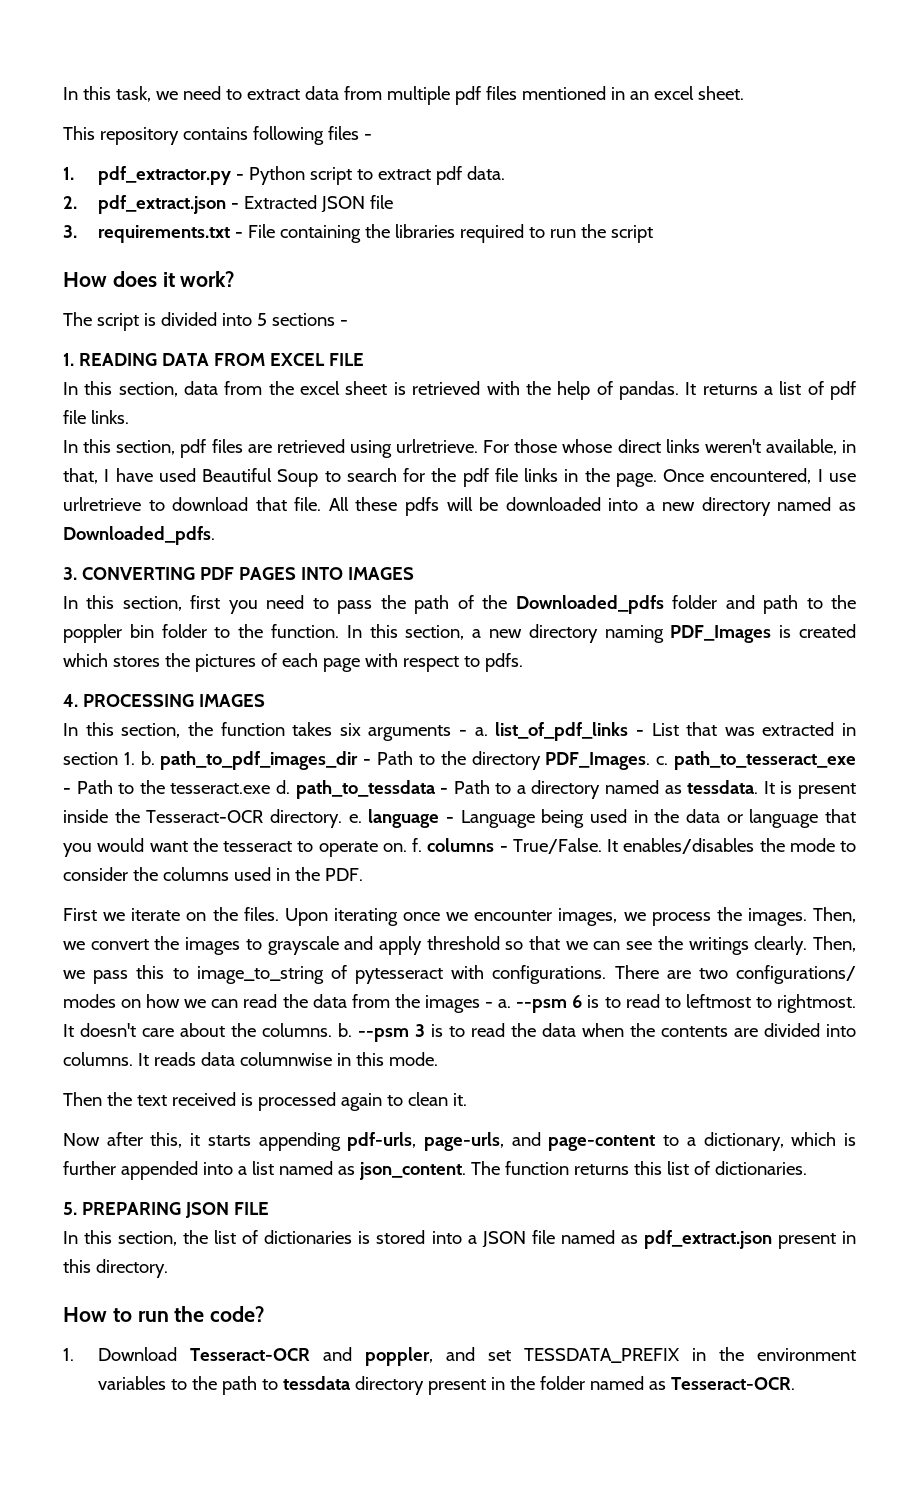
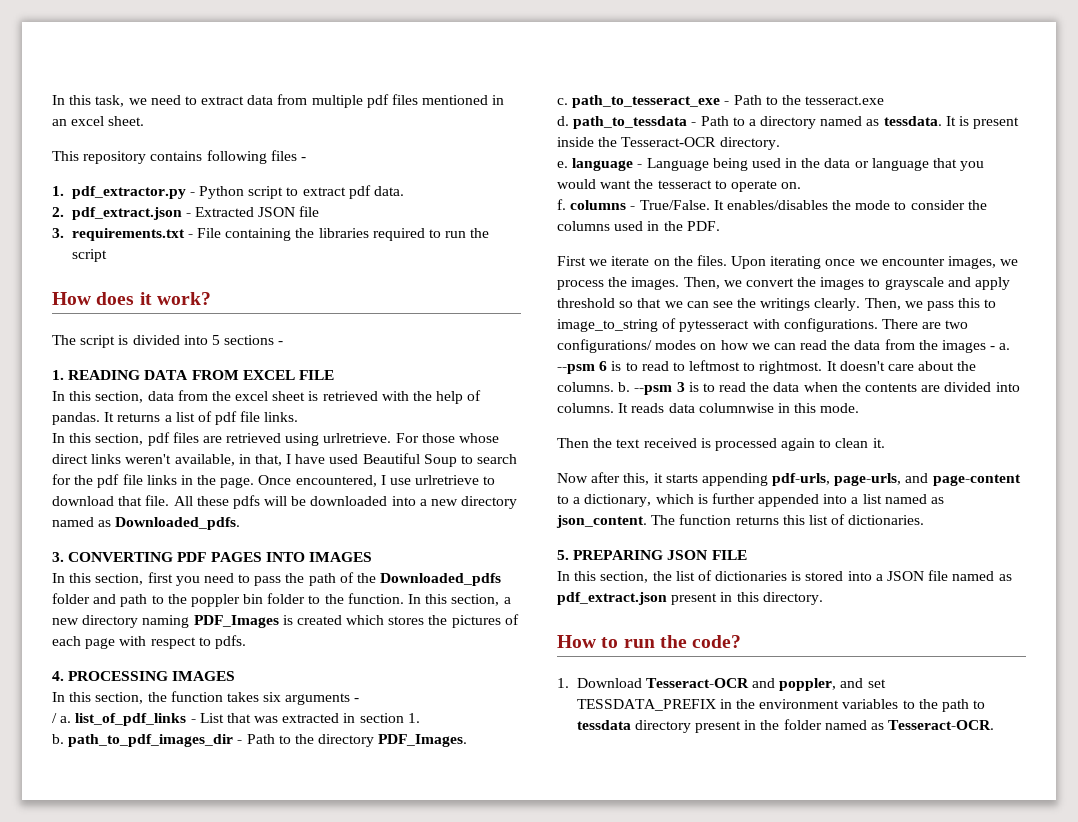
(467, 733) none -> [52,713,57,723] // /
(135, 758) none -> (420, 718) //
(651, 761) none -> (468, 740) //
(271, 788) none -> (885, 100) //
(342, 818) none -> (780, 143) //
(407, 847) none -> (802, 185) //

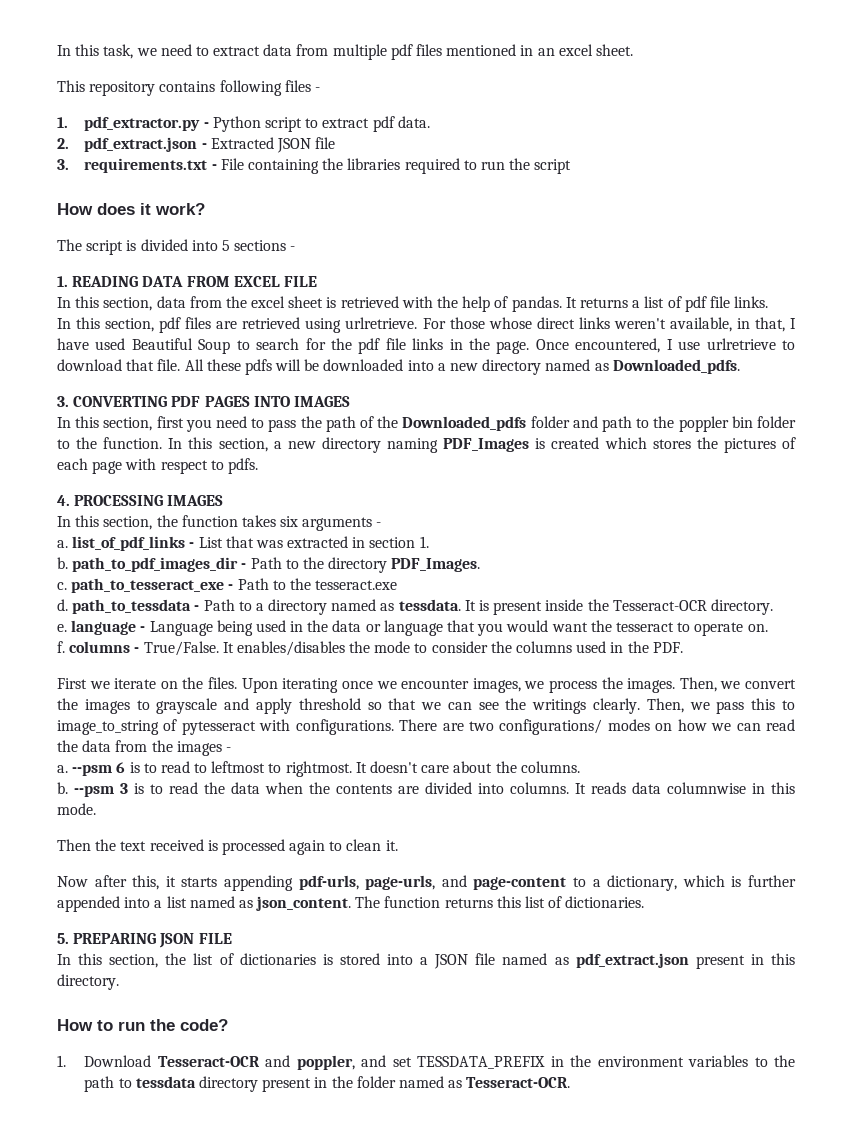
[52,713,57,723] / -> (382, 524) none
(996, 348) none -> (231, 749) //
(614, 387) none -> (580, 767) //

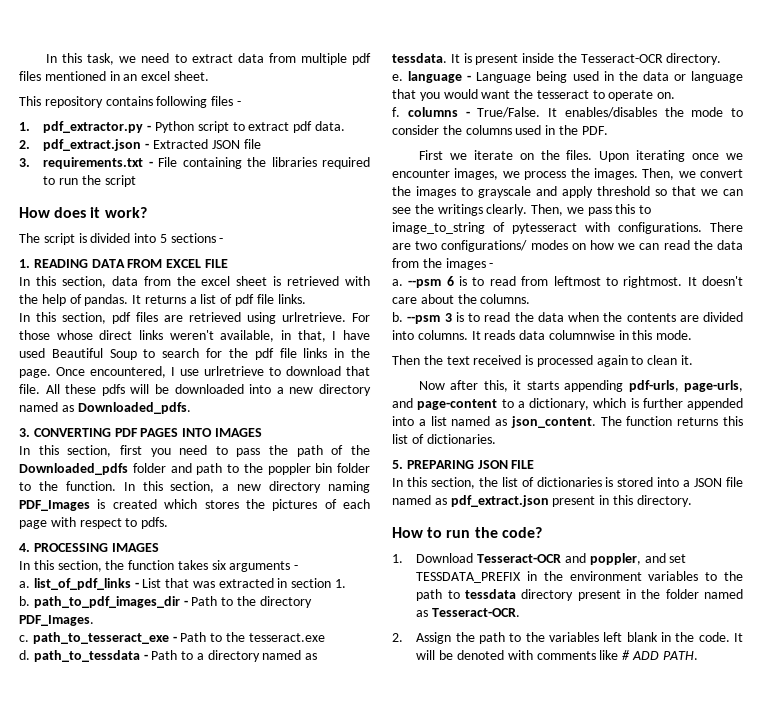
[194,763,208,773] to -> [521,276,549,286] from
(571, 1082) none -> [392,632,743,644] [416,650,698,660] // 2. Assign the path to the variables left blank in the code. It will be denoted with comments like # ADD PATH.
====
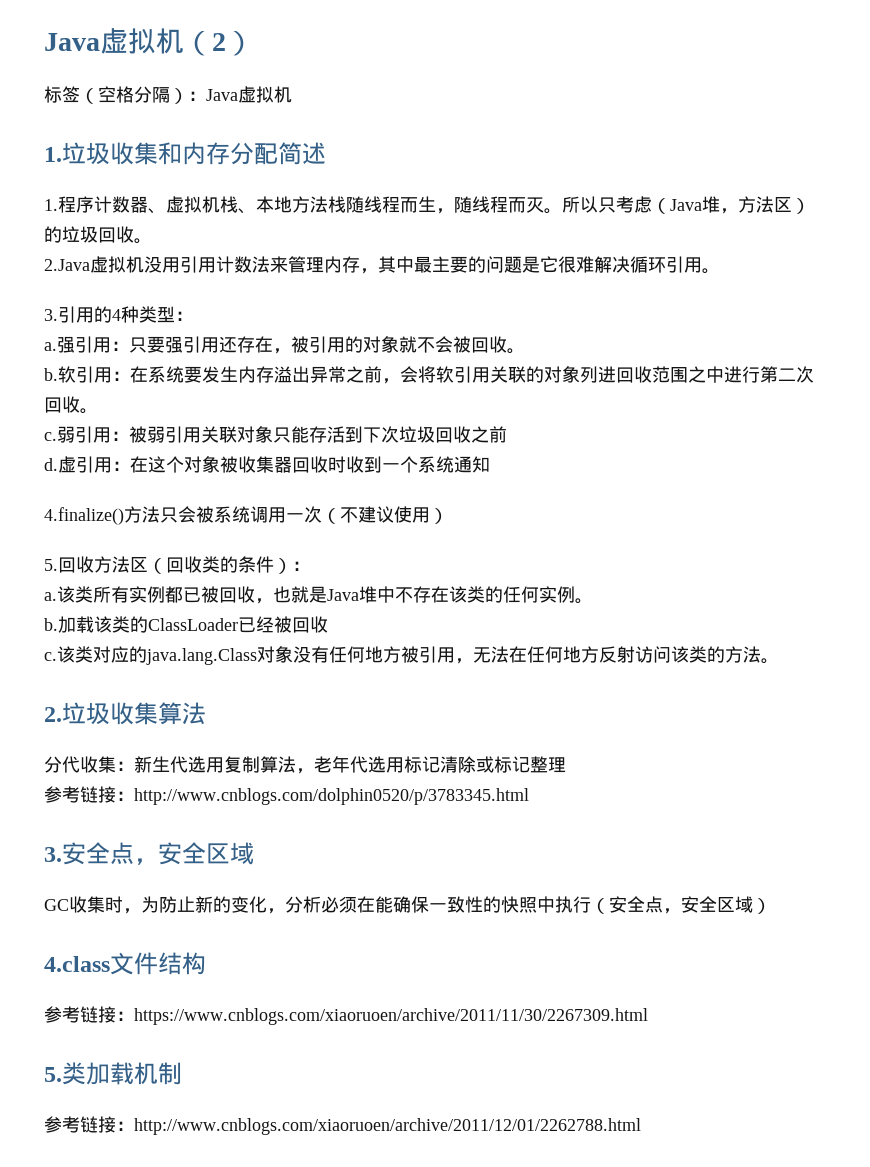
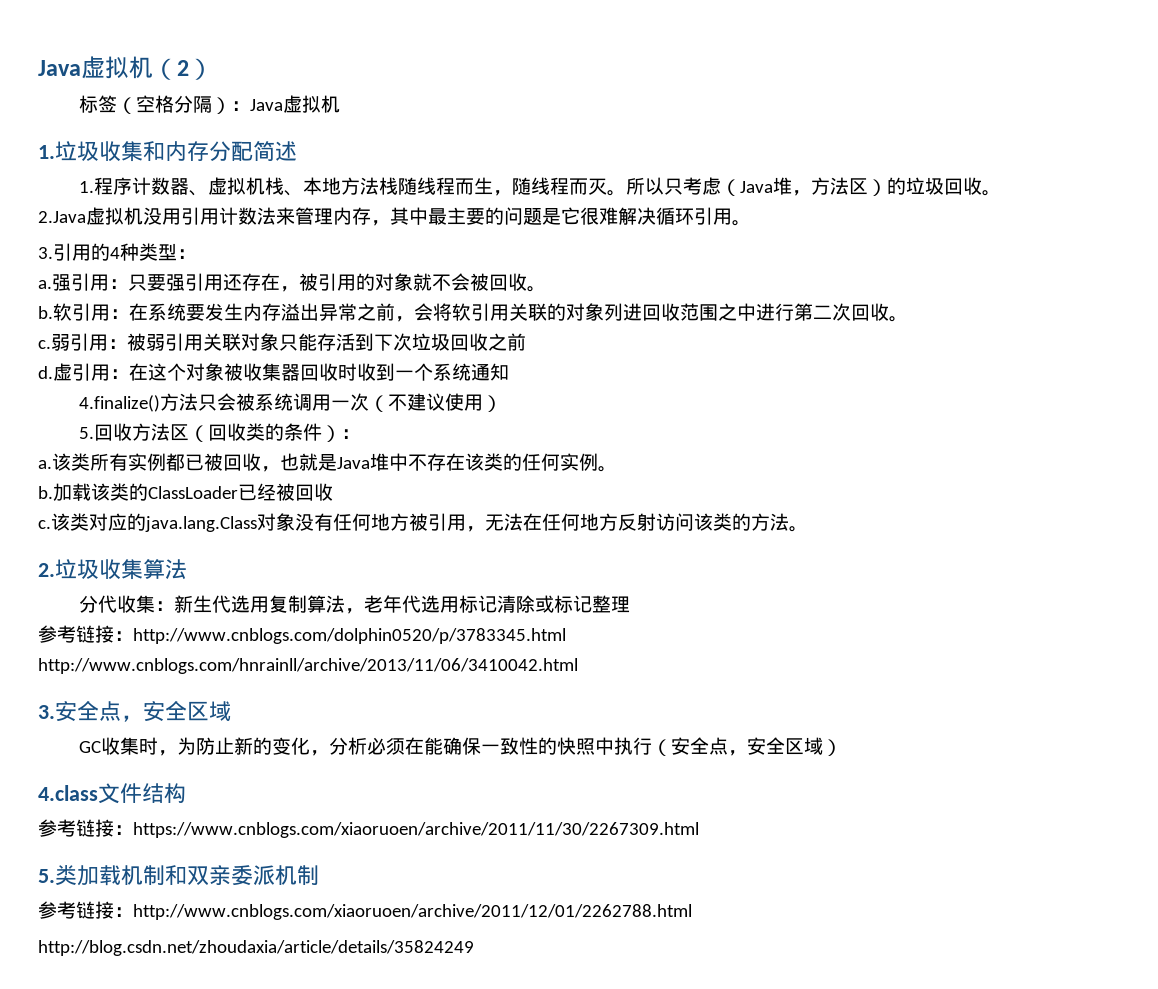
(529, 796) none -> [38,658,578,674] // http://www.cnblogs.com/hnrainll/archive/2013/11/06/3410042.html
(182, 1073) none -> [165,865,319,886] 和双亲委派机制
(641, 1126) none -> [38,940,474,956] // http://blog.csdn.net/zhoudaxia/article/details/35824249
====
**Task instructions**
Above is the material; set down exactly its lines from the one containing "[52,713,57,723] / -> (382, 524) none" down to the one containing "(571, 1082) none", both included, leaving out any pictures.

**Task result**
[52,713,57,723] / -> (382, 524) none
(996, 348) none -> (231, 749) //
(614, 387) none -> (580, 767) //

[194,763,208,773] to -> [521,276,549,286] from
(571, 1082) none -> [392,632,743,644] [416,650,698,660] // 2. Assign the path to the variables left blank in the code. It will be denoted with comments like # ADD PATH.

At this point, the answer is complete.